## Task directions
For the records below, print the lines from the line with "[212,95,232,115] 链 -> [160,46,176,62] 连" through the line with "[432,1244,452,1264] 链 -> [470,592,486,608] 连" exactly as written; include both end lines and exclude the rest.

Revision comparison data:
-=-=-=-=-

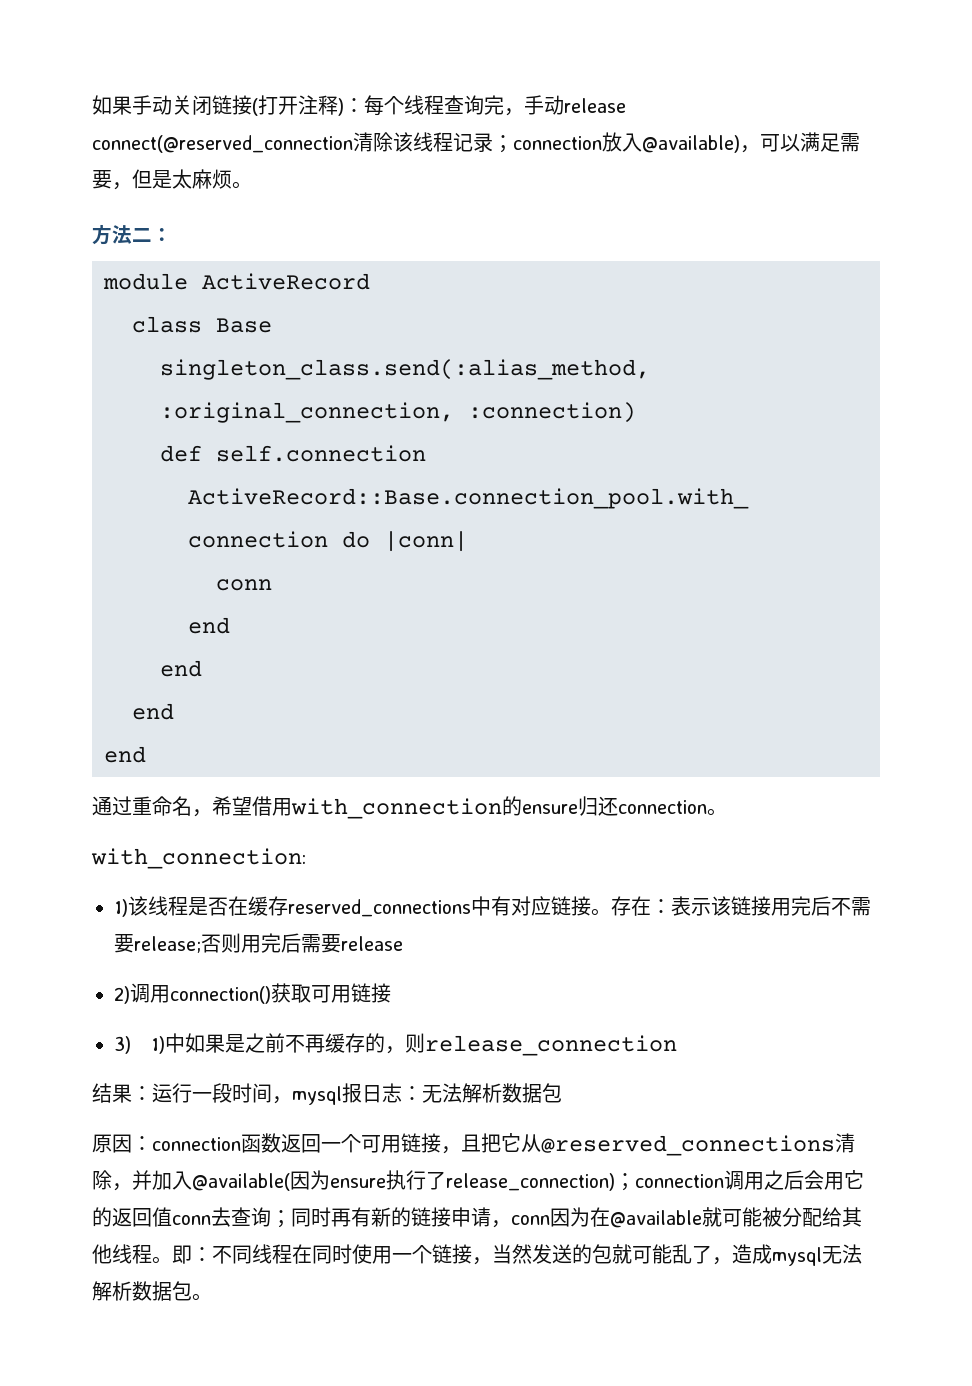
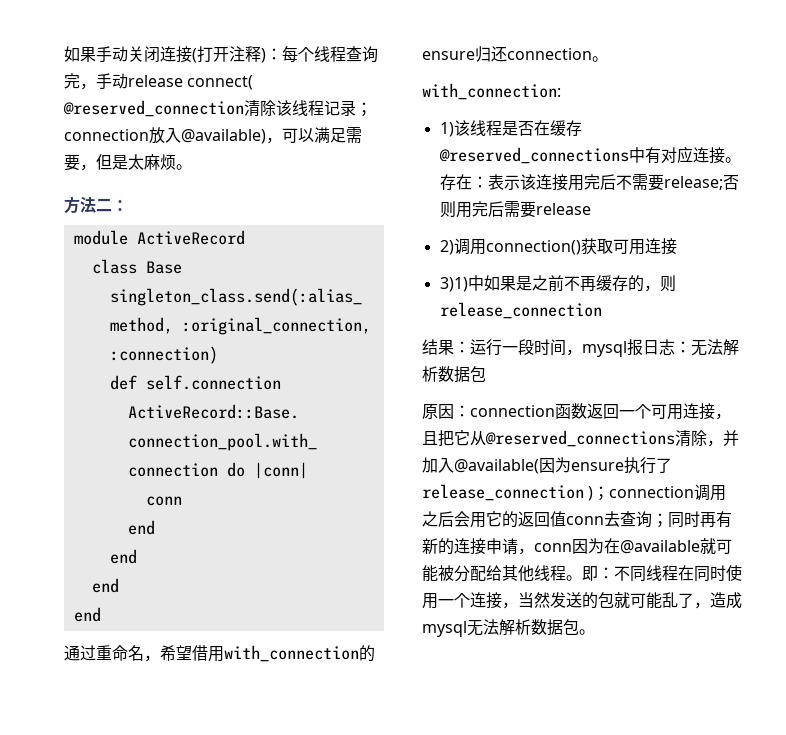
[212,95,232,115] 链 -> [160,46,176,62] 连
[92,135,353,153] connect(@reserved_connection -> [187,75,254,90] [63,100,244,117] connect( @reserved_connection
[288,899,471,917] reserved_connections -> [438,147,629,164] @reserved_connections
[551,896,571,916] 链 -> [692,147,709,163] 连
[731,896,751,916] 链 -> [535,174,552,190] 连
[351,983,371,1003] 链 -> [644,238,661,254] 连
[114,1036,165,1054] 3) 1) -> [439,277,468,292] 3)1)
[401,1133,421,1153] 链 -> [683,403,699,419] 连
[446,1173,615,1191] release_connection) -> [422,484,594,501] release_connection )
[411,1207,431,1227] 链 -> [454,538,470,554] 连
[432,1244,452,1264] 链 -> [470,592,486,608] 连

-=-=-=-=-

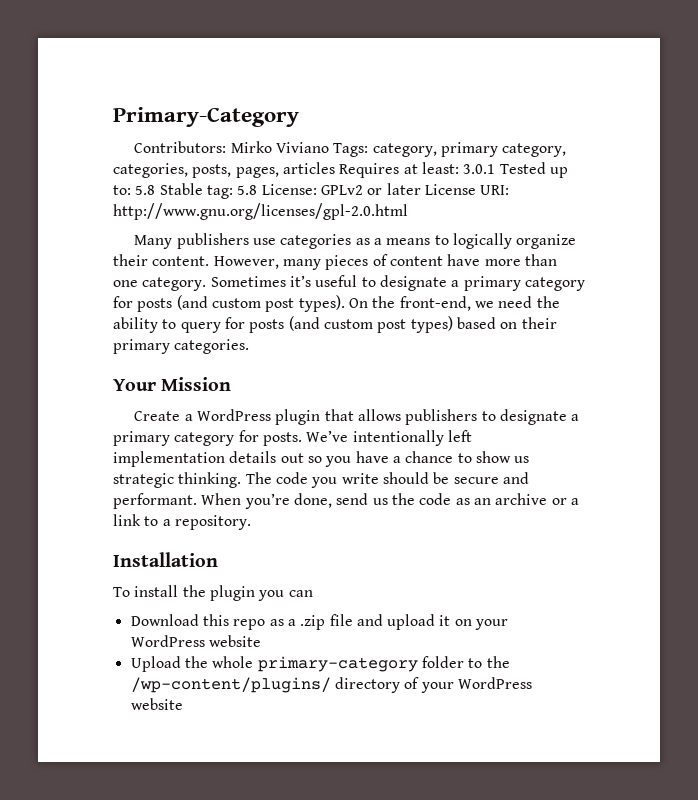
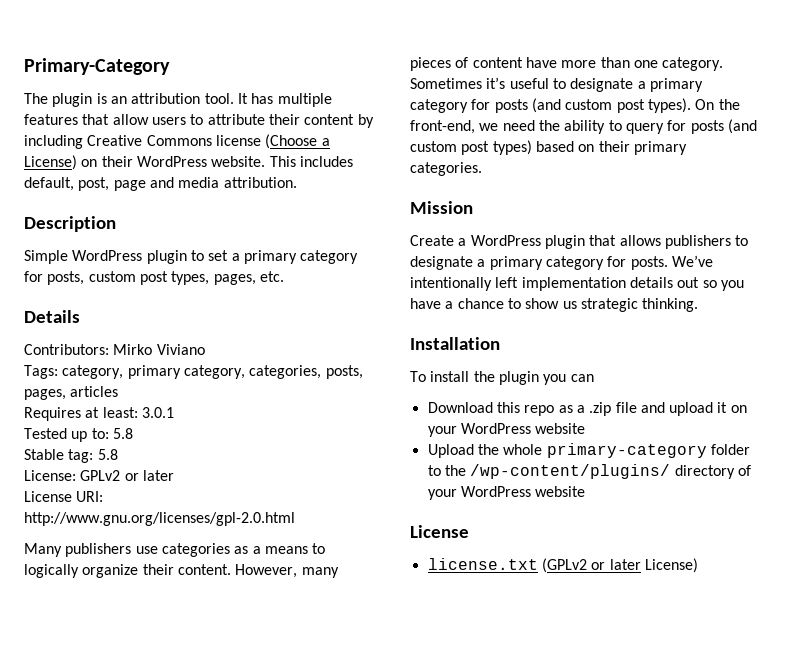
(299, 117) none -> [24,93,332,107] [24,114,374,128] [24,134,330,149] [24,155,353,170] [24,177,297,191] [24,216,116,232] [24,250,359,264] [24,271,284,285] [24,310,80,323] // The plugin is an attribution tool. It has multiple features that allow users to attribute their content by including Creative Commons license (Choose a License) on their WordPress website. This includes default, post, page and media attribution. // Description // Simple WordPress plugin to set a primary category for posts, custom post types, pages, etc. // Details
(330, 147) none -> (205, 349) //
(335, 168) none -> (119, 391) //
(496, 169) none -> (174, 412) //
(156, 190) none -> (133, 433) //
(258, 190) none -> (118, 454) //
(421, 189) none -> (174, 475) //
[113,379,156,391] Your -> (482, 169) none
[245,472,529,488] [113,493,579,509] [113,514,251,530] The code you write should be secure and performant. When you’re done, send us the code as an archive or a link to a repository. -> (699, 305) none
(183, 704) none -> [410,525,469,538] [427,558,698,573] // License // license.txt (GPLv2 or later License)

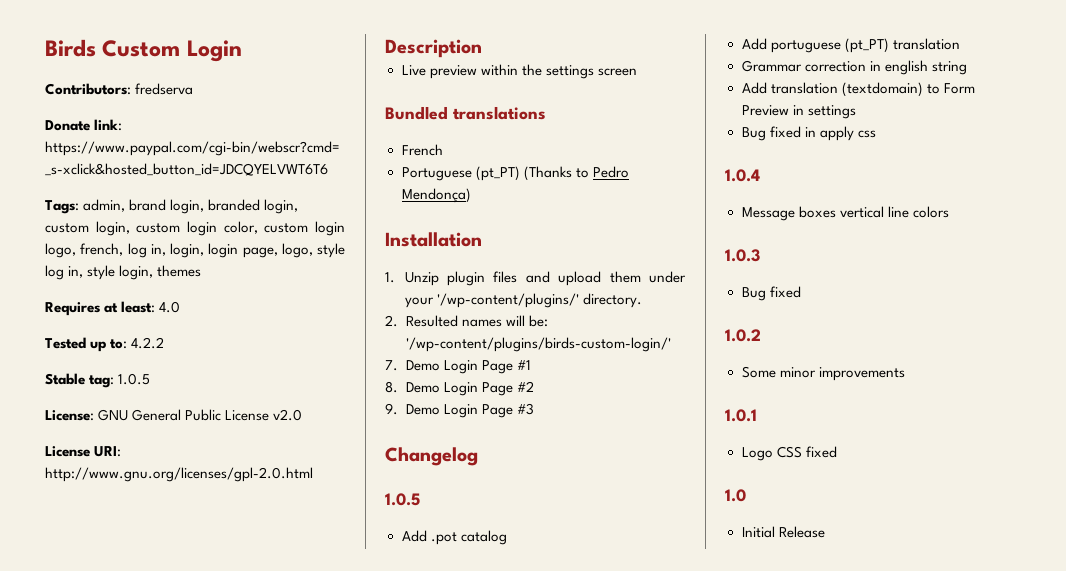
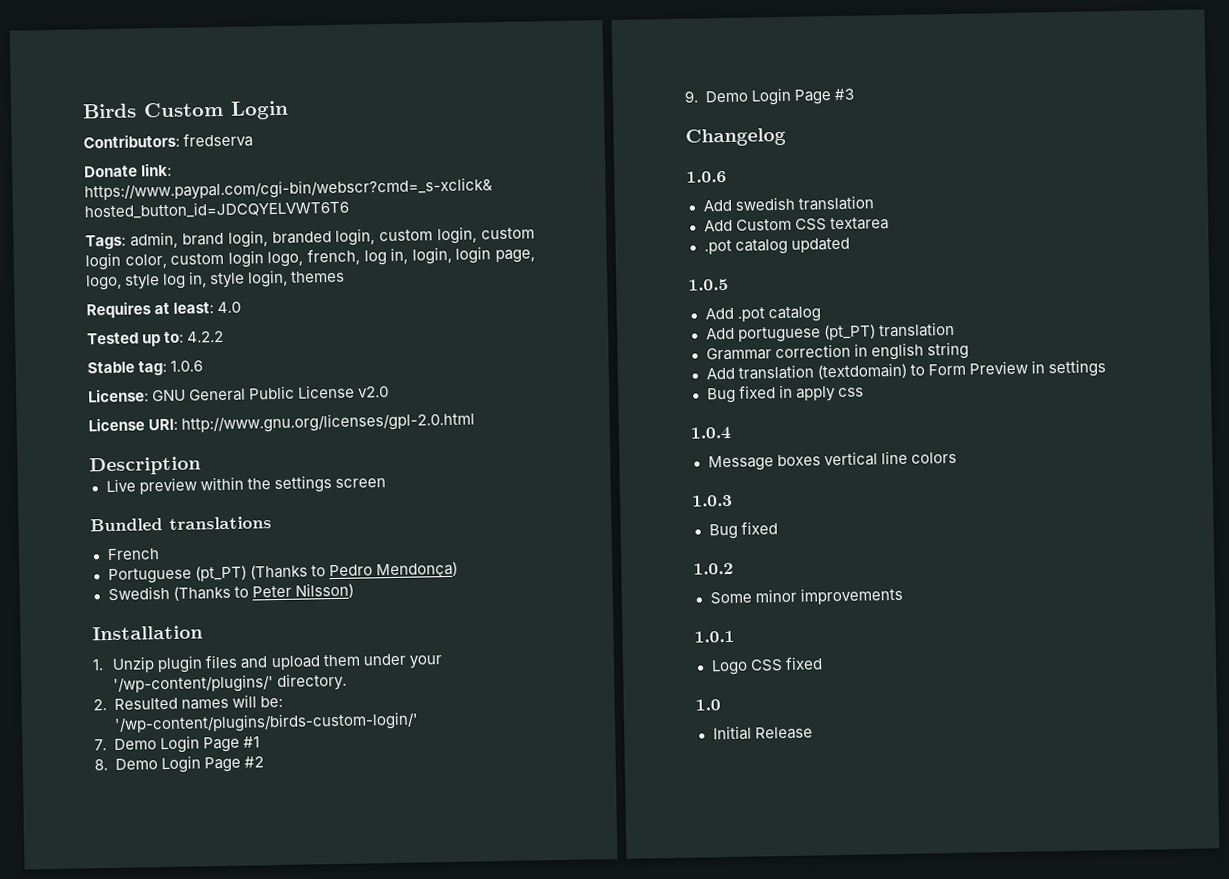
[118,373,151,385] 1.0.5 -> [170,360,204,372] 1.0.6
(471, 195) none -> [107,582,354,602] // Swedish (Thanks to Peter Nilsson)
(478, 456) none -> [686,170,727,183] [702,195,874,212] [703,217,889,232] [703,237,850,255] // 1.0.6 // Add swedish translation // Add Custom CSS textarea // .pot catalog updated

-=-=-=-=-

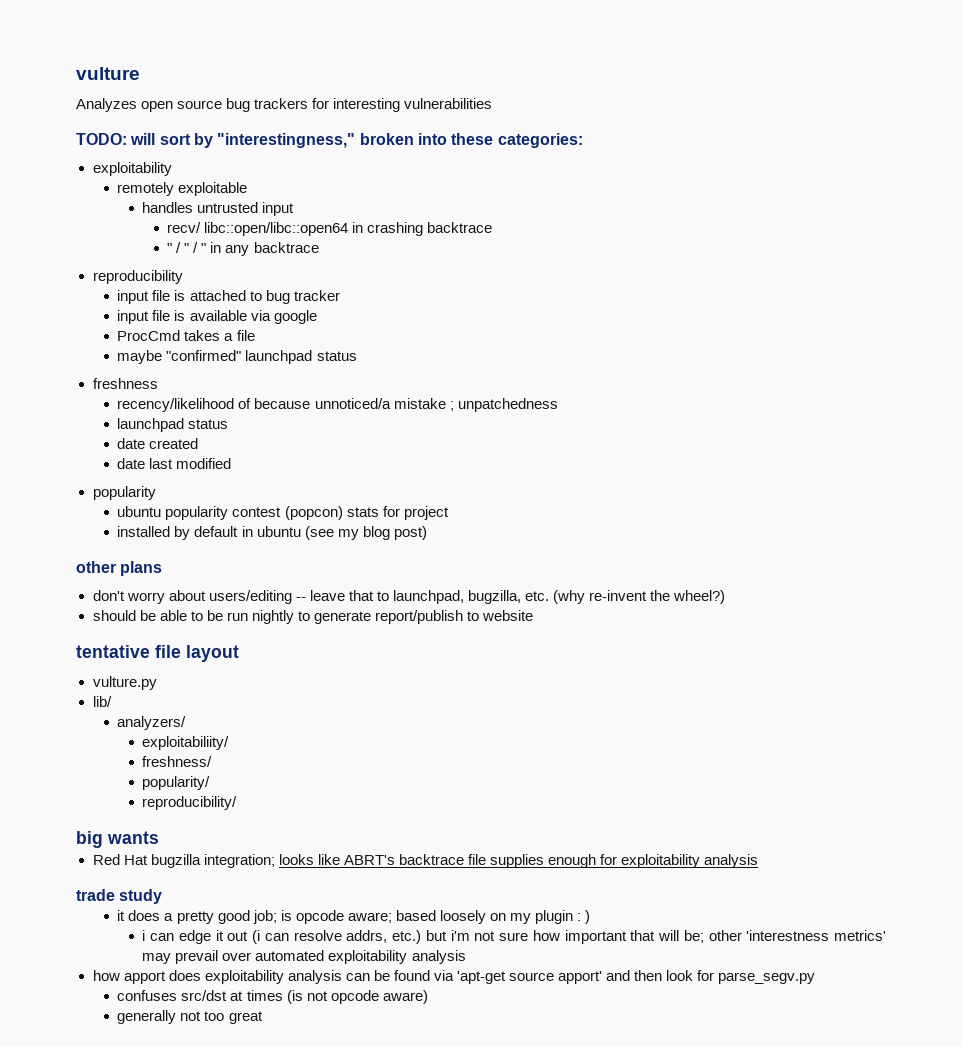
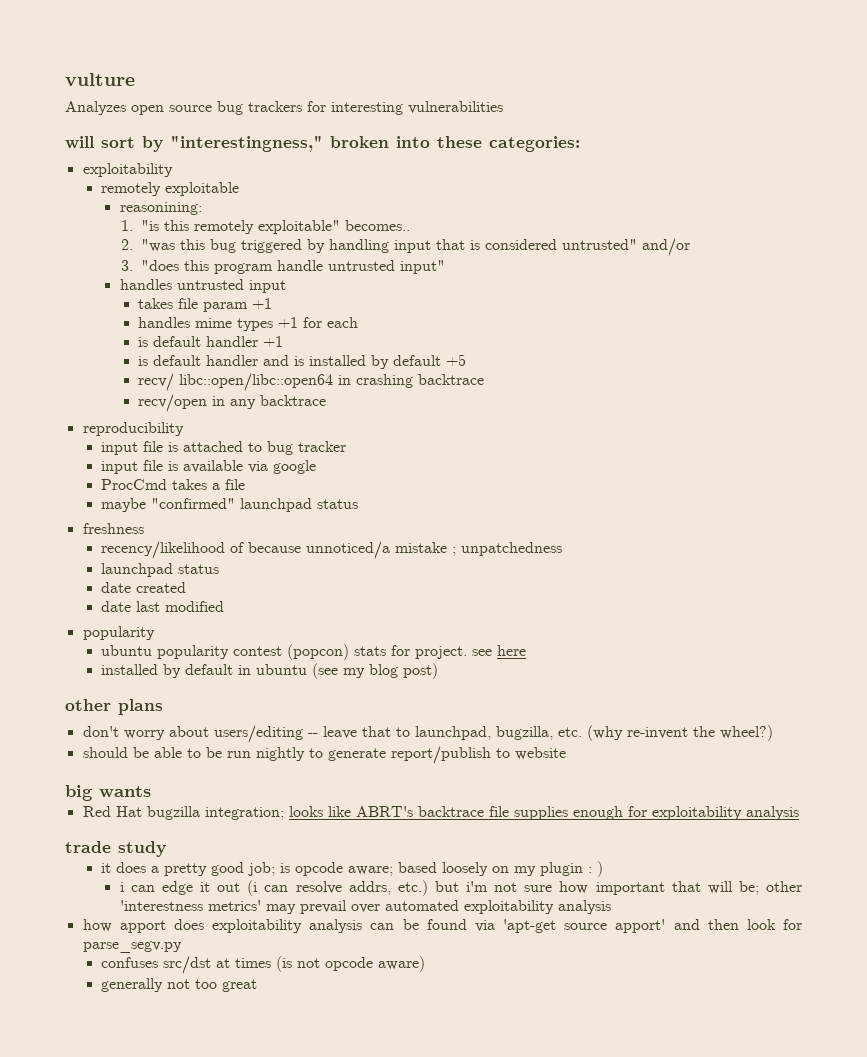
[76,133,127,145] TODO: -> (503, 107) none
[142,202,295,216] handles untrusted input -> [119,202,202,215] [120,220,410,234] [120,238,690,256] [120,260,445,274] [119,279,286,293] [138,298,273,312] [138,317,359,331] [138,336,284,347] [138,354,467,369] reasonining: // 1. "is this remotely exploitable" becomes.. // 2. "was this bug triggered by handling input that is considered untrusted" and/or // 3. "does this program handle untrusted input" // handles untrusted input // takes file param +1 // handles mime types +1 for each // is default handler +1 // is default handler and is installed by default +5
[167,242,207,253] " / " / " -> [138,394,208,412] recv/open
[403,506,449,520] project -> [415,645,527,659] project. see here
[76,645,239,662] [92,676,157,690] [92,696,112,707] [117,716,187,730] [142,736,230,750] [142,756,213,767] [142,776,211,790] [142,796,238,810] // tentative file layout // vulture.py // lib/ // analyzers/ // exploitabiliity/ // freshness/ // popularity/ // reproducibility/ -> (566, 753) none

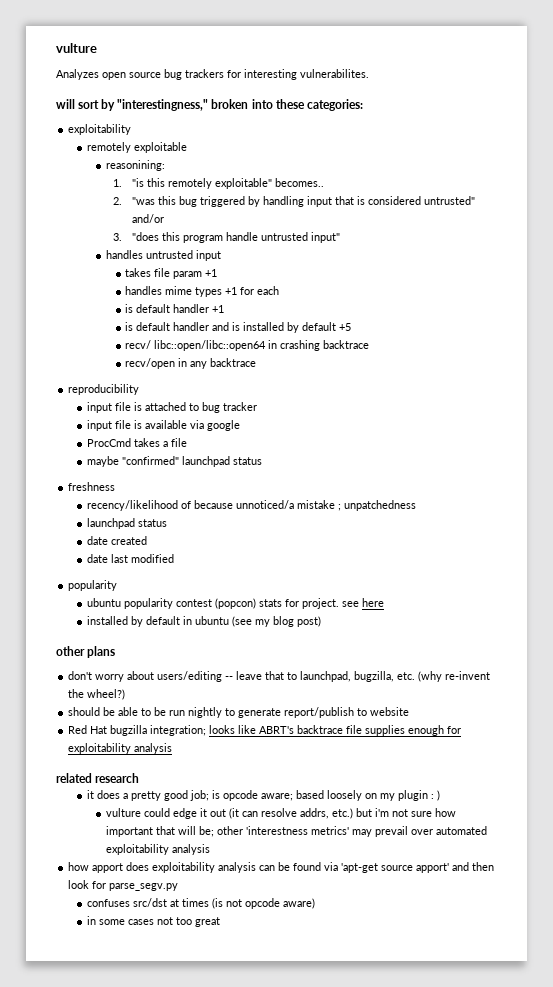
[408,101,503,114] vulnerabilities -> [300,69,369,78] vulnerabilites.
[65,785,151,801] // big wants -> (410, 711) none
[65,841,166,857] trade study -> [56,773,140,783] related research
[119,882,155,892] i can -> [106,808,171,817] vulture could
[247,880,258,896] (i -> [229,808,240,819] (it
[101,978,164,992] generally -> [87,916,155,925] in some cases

-=-=-=-=-

## Your response
[212,95,232,115] 链 -> [160,46,176,62] 连
[92,135,353,153] connect(@reserved_connection -> [187,75,254,90] [63,100,244,117] connect( @reserved_connection
[288,899,471,917] reserved_connections -> [438,147,629,164] @reserved_connections
[551,896,571,916] 链 -> [692,147,709,163] 连
[731,896,751,916] 链 -> [535,174,552,190] 连
[351,983,371,1003] 链 -> [644,238,661,254] 连
[114,1036,165,1054] 3) 1) -> [439,277,468,292] 3)1)
[401,1133,421,1153] 链 -> [683,403,699,419] 连
[446,1173,615,1191] release_connection) -> [422,484,594,501] release_connection )
[411,1207,431,1227] 链 -> [454,538,470,554] 连
[432,1244,452,1264] 链 -> [470,592,486,608] 连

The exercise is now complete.